(Task input begins)

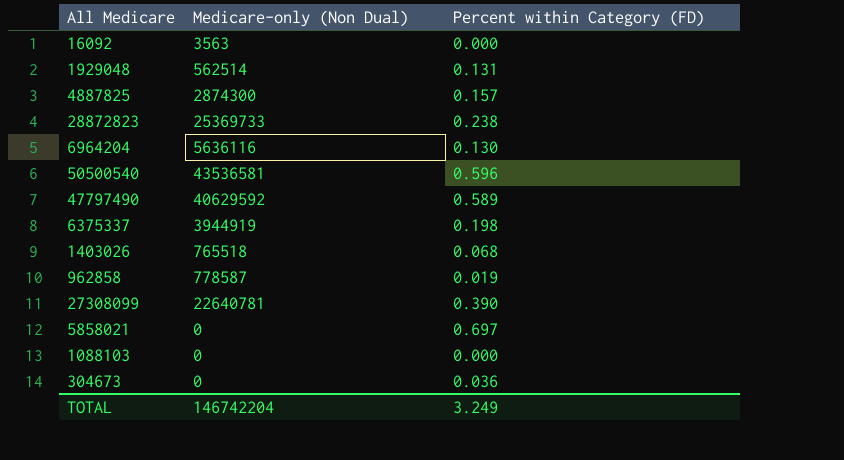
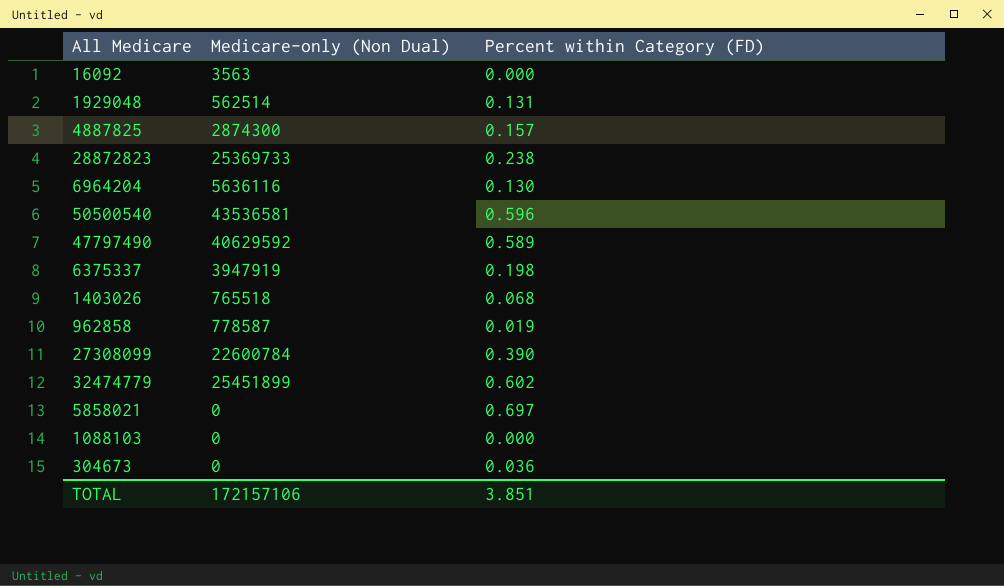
6375337 | Medicare-only (Non Dual): 3944919 -> 3947919
27308099 | Medicare-only (Non Dual): 22640781 -> 22600784
row 32474779: none -> 25451899 | 0.602
TOTAL | Medicare-only (Non Dual): 146742204 -> 172157106
TOTAL | Percent within Category (FD): 3.249 -> 3.851

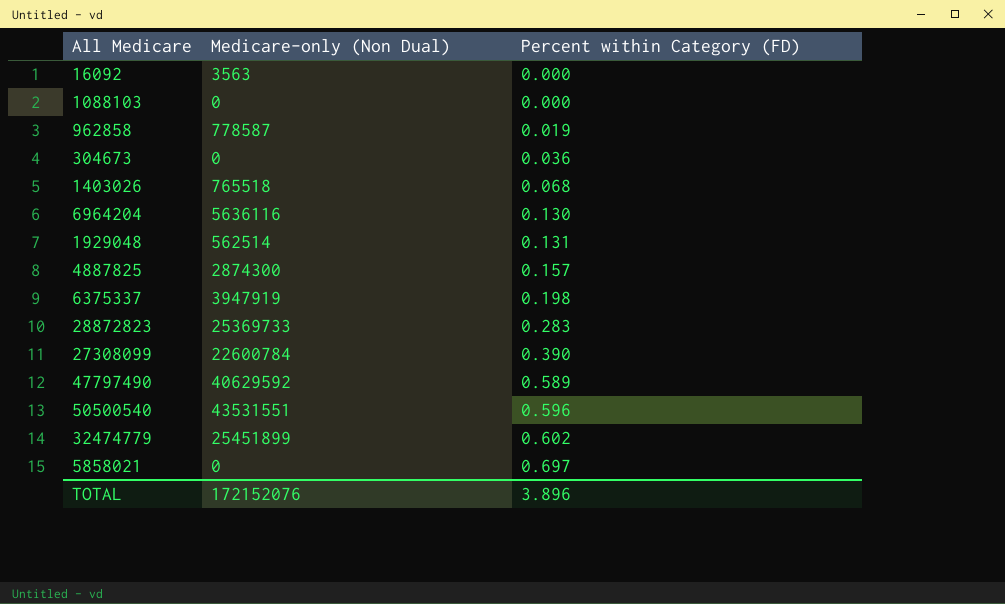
row order: none -> Percent within Category (FD) ascending
28872823 | Percent within Category (FD): 0.238 -> 0.283
50500540 | Medicare-only (Non Dual): 43536581 -> 43531551
TOTAL | Medicare-only (Non Dual): 172157106 -> 172152076
TOTAL | Percent within Category (FD): 3.851 -> 3.896

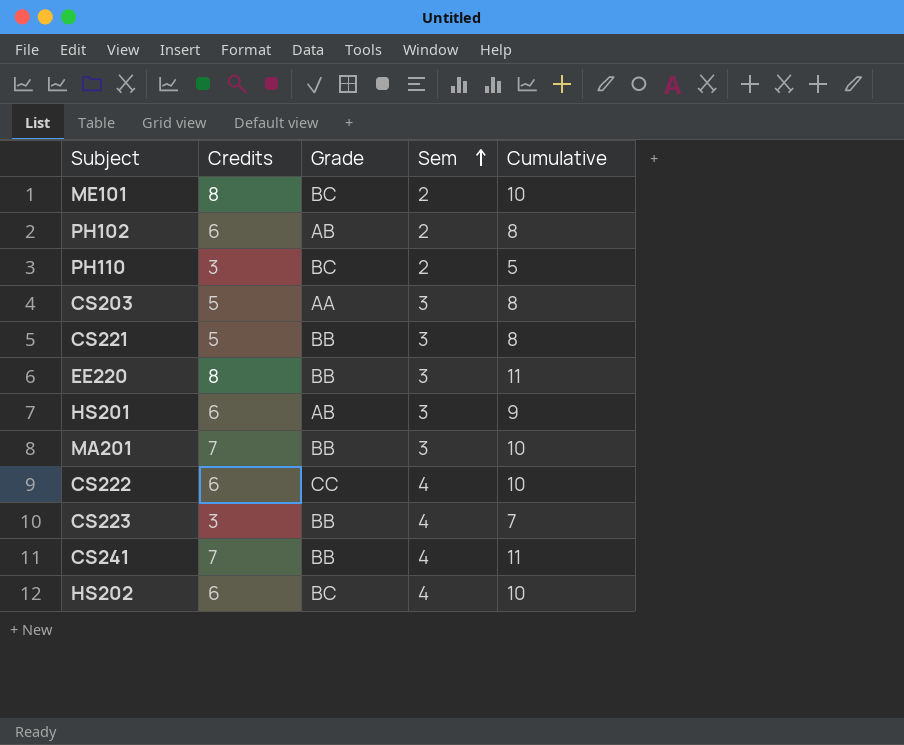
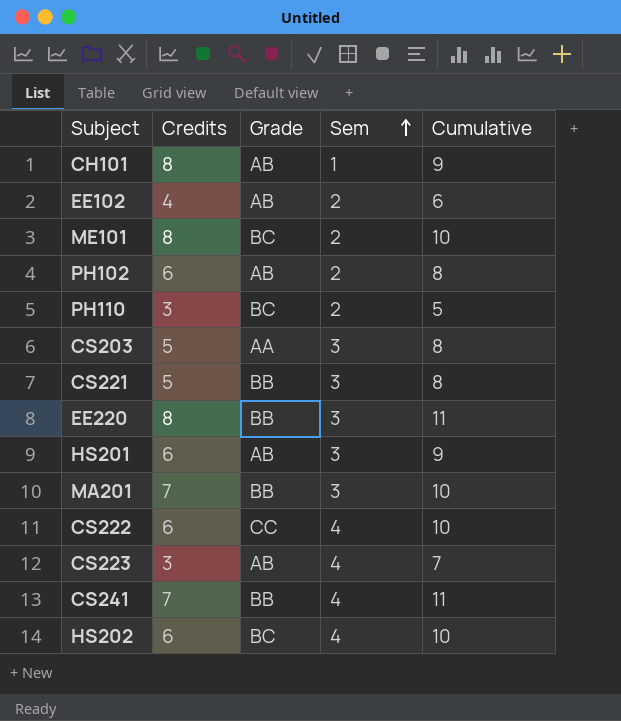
row CH101: none -> 8 | AB | 1 | 9
row EE102: none -> 4 | AB | 2 | 6
CS223 | Grade: BB -> AB

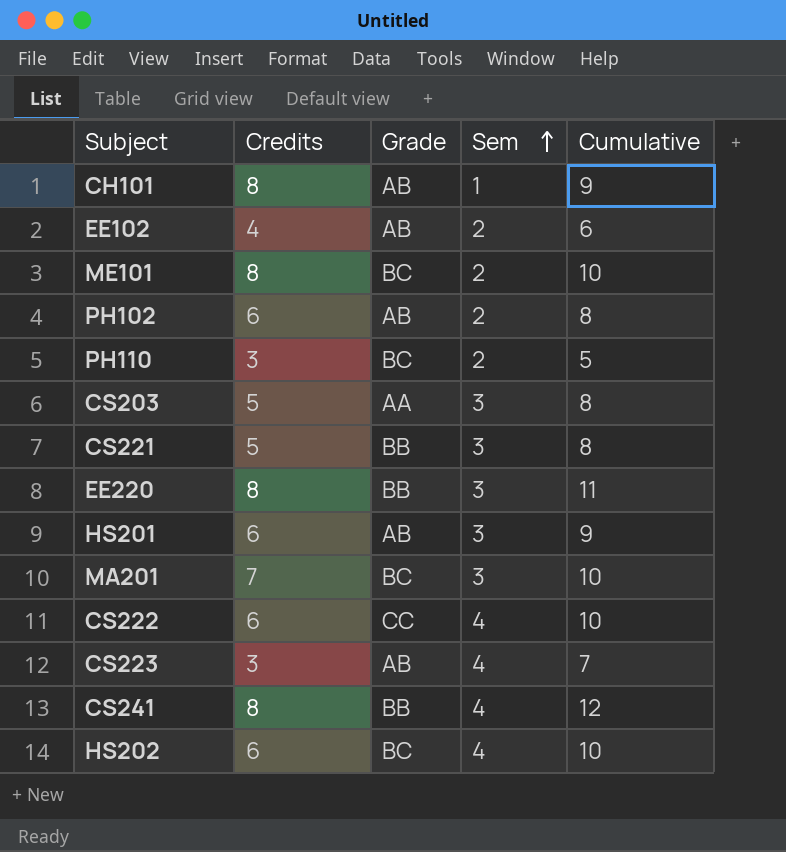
MA201 | Grade: BB -> BC
CS241 | Credits: 7 -> 8
CS241 | Cumulative: 11 -> 12

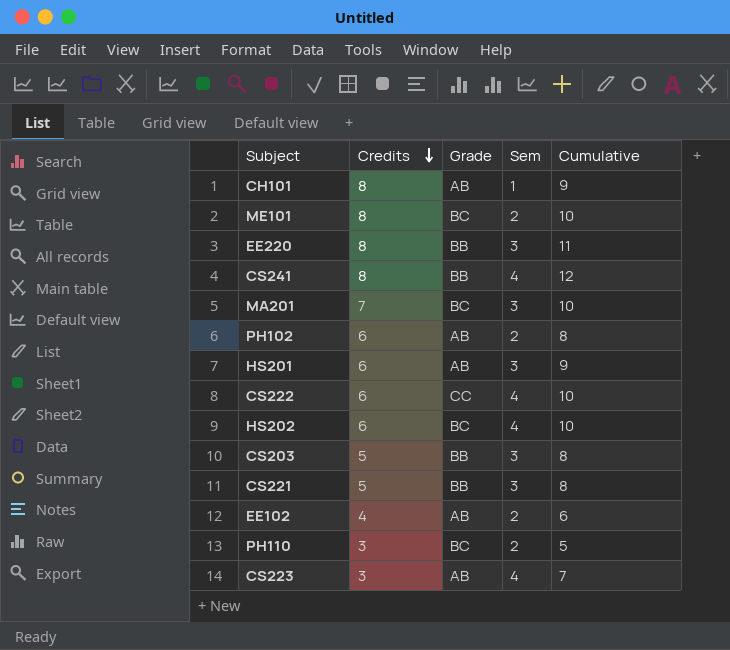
row order: Sem ascending -> Credits descending
CS203 | Grade: AA -> BB

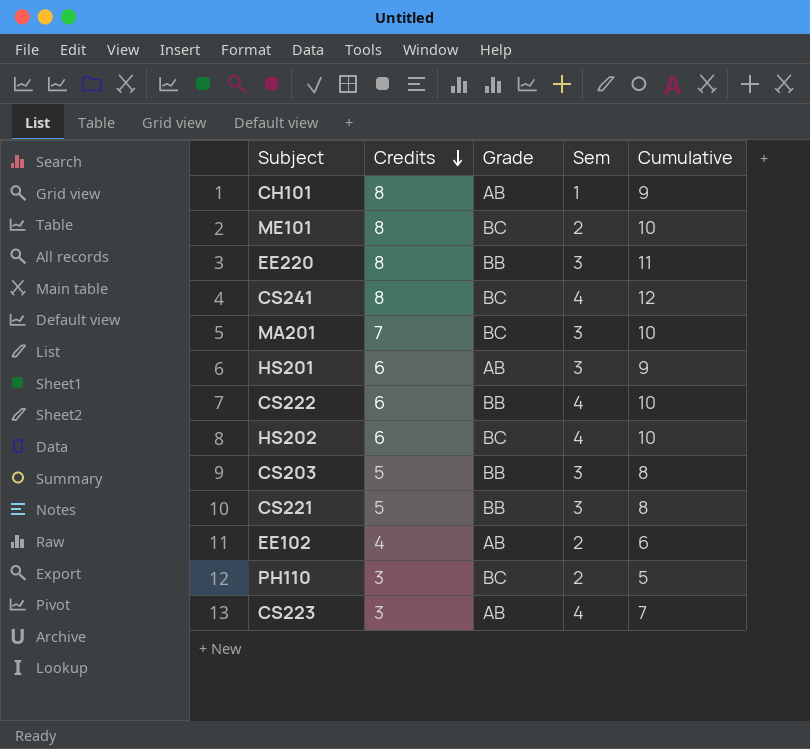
row PH102: 6 | AB | 2 | 8 -> none
CS241 | Grade: BB -> BC
CS222 | Grade: CC -> BB

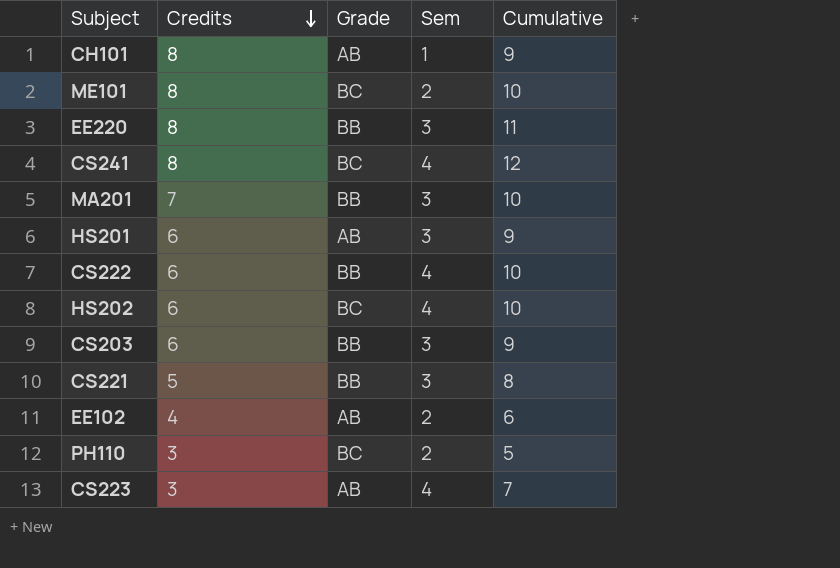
MA201 | Grade: BC -> BB
CS203 | Credits: 5 -> 6
CS203 | Cumulative: 8 -> 9

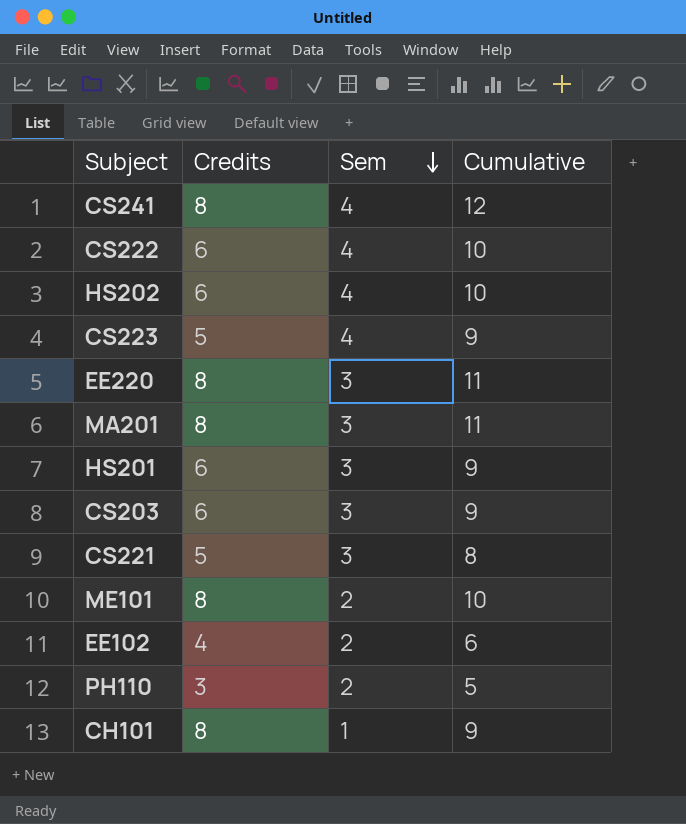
row order: Credits descending -> Sem descending
column Grade | position: 3 -> none
CS223 | Credits: 3 -> 5
CS223 | Cumulative: 7 -> 9
MA201 | Credits: 7 -> 8
MA201 | Cumulative: 10 -> 11

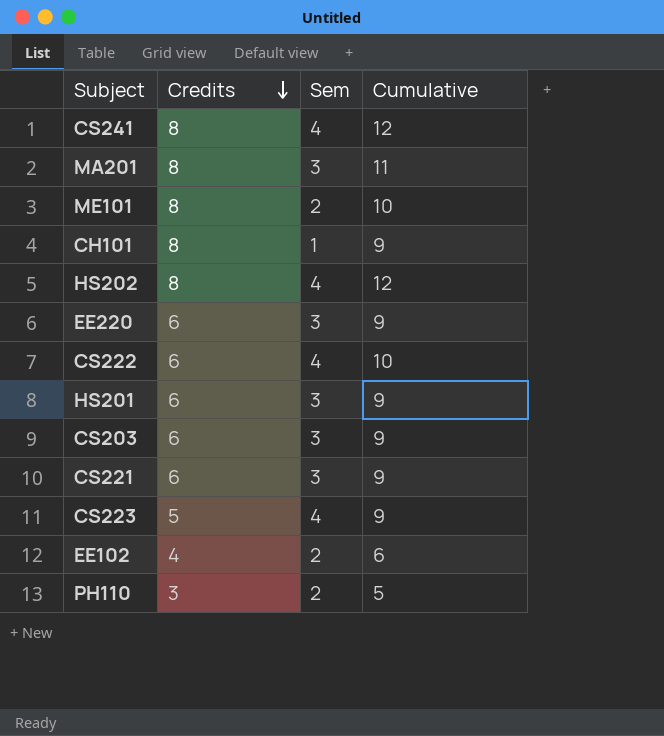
row order: Sem descending -> Credits descending
HS202 | Credits: 6 -> 8
HS202 | Cumulative: 10 -> 12
EE220 | Credits: 8 -> 6
EE220 | Cumulative: 11 -> 9
CS221 | Credits: 5 -> 6
CS221 | Cumulative: 8 -> 9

(Task input ends)

> _Action item_
When the word "ascending" shows up in a line of the entries, report that line.

> _Response area_
row order: none -> Percent within Category (FD) ascending
row order: Sem ascending -> Credits descending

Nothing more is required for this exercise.